According to giant hiring managers, their health plan costs for 2021 will escalate 5.3 percent, even though the COVID-19 pandemic is adding doubt to the overall cost, as shown by the survey of large employers in the U.S.
The foreseen rise in health plan costs for 2021, which considers employers’ health plan cost-management, is somewhat more than the 5 percent builds huge employers projected in every one of the most recent five years, as per recently delivered outcomes from a yearly review by the not-for-profit Business Group on Health (BGH), which speaks for enormous employers.
The group conducted its 2021 Large Employers’ Health Strategy and Plan Design Survey in May-June 2020. It thus collected feedback in the form of responses from 122 huge employers who gave the plan to more than 9 million workforce, and their dependents. Point to be focused on here is that each respondent out of the 77% had employees of more 10,000 people.
Average total health expenditure comprising of premiums and out-of-pocket costs of the employees is projected to reach $14,769 per employee during the current year, which is $197 higher than that in 2019. Total costs are expected to increase to an average of just over $15,500 by the year 2021.
Furthermore, the survey also highlighted that parallel with recent years, large employers will cover around 70% of expenses while employees share of burden is near 30%:
◙ For 2020, that makes employers pay about $10,340 per covered dependent or employer, with employees’ payment burden of about $4,430.
◙ For 2021, those amounts will expectedly rise to about $4,650 and $10,850, respectively.
“Health care costs are a moving target and one that employers continue to keep a close eye on,” told Ellen Kelsay, BGH’s president and CEO. “The pandemic has triggered delays in both preventive and elective care, which could mean the projected [cost] trend for this year may turn out to be too high. If care returns to normal levels in 2021, the projected trend for next year may prove to be too low. It’s difficult to know where cost increases will land,” where employers will need to be lenient and more compromising with health care budget revisions during the next year.
It is for sure that use of telehealth services increased steeply during the coronavirus pandemic. “While employers have been implementing more virtual solutions in recent years, the pandemic caused the pace to accelerate at an astronomical rate,” Kelsay added.
76% of the respondents did modifications for a better and easier access to telehealth services. 71% of them increased the number of telehealth offers, like adding emotional well-being support and health coaching.
Out of the total respondents, 80% think virtual health will acquire a central role in the procedure of how care is extended and delivered in future.
Among other telehealth trends, the survey pointed out:
◙ More than half of respondents (52 percent) will offer more virtual care options next year.
◙ While 91 percent will offer telemental health (online counseling or therapy), 96 percent said they will offer telemental health services by 2023.
◙ Virtual care for musculoskeletal issues, such as physical therapy for back and joint pain, shows the greatest potential for growth. While 29 percent will offer musculoskeletal management virtually next year, another 39 percent are considering adding it by 2023.
◙ Nearly all will offer telehealth services for minor, acute services.

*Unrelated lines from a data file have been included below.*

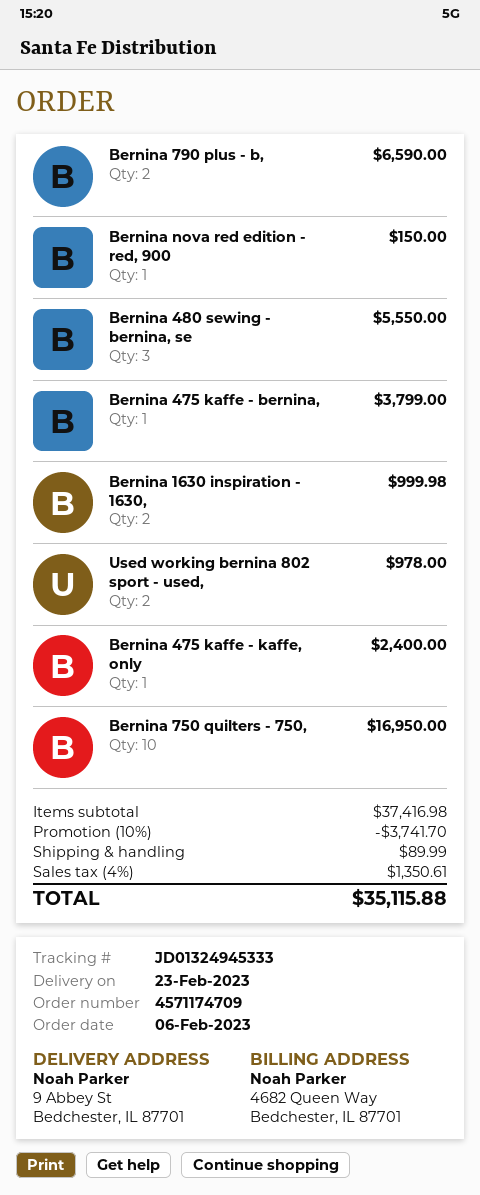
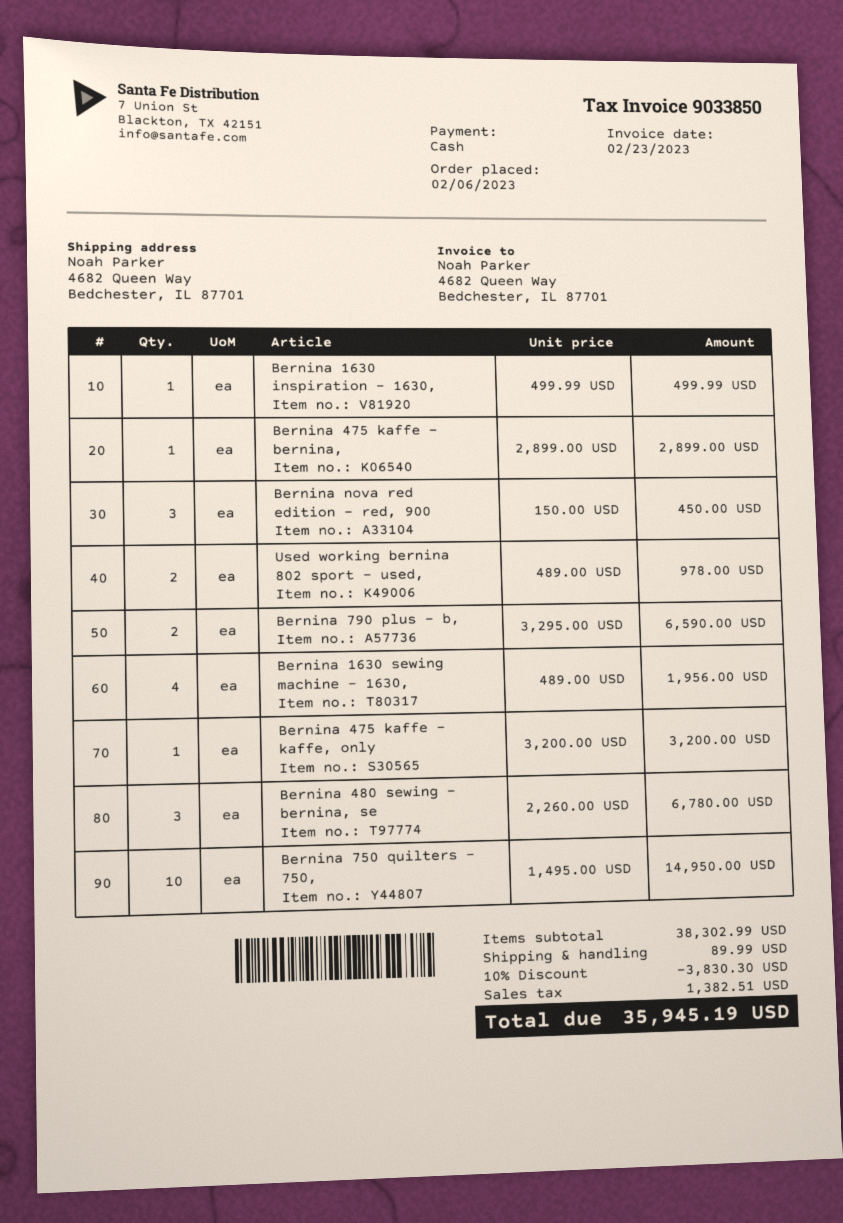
ship to: 9 Abbey St, Bedchester, IL 87701 -> 4682 Queen Way, Bedchester, IL 87701
Bernina nova red edition - red, 900: 1 for 150.00 -> 3 for 450.00
Bernina 480 sewing - bernina, se: 3 for 5550.00 -> 3 for 6780.00
Bernina 475 kaffe - bernina,: 1 for 3799.00 -> 1 for 2899.00
Bernina 1630 inspiration - 1630,: 2 for 999.98 -> 1 for 499.99
Bernina 475 kaffe - kaffe, only: 1 for 2400.00 -> 1 for 3200.00
Bernina 750 quilters - 750,: 10 for 16950.00 -> 10 for 14950.00
Bernina 1630 sewing machine - 1630,: none -> 4 for 1956.00
subtotal: 37416.98 -> 38302.99
discount: 10% = 3741.70 -> 10% = 3830.30
tax: 1350.61 -> 1382.51
total: 35115.88 -> 35945.19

Another central pattern for employer plans in 2021 is the development of admittance to virtual psychological well-being and emotional well-being services, which can lessen the stigma associated with seeking care.
Above 69% of respondents give access to online mental health support resources, like videos, apps, and articles, and that projected increase in number is upto 88 percent in 2021.
Employers are also taking positive measures to strengthen mental health services:
◙ Half of respondents (50 percent) will conduct campaigns against stigmatizing those dealing with mental health challenges in 2021.
◙ Roughly half (47 percent) provide manager training on recognizing mental and behavioral health issues and directing employees to services. Another 18 percent plan to do so in 2021.
Big employers also facilitate to overcome cost hazards by minimizing out-of-pocket costs for mental health services:
◙ More than a quarter (27 percent) will reduce the cost of counseling services at the worksite, bolstering the trend of bringing services directly to employees.
◙ More than half (54 percent) are lowering or waiving costs for virtual mental health services in 2021.
“Employers were already prioritizing mental health and emotional well-being before the pandemic hit,” Kelsay told. “Many more employees and family members are now dealing with anxiety, stress or loneliness. We expect employers will boost their investment in programs that support employees’ mental health and emotional well-being.”
Employers also are planning wisely and more logically about health care, considering actions such as the following:
◙ Linking health care with workforce strategy. The number of employers that see their health care strategy as an essential component of their workforce strategy increased to 45 percent this year from 36 percent in 2019.
◙ Addressing high-cost drug therapies. 67% of the respondents referred to the effect of new million-dollar treatments as their top pharmacy benefits management concern.
◙ Focusing on primary care. 51 percent of the respondents liked to have at least one advanced primary care strategy next year, up from 46 percent in 2020. Voters of these arrangements say that to contract directly with primary care providers may enhance the delivery of precautionary services, mental health, chronic disease management, and the whole-person care.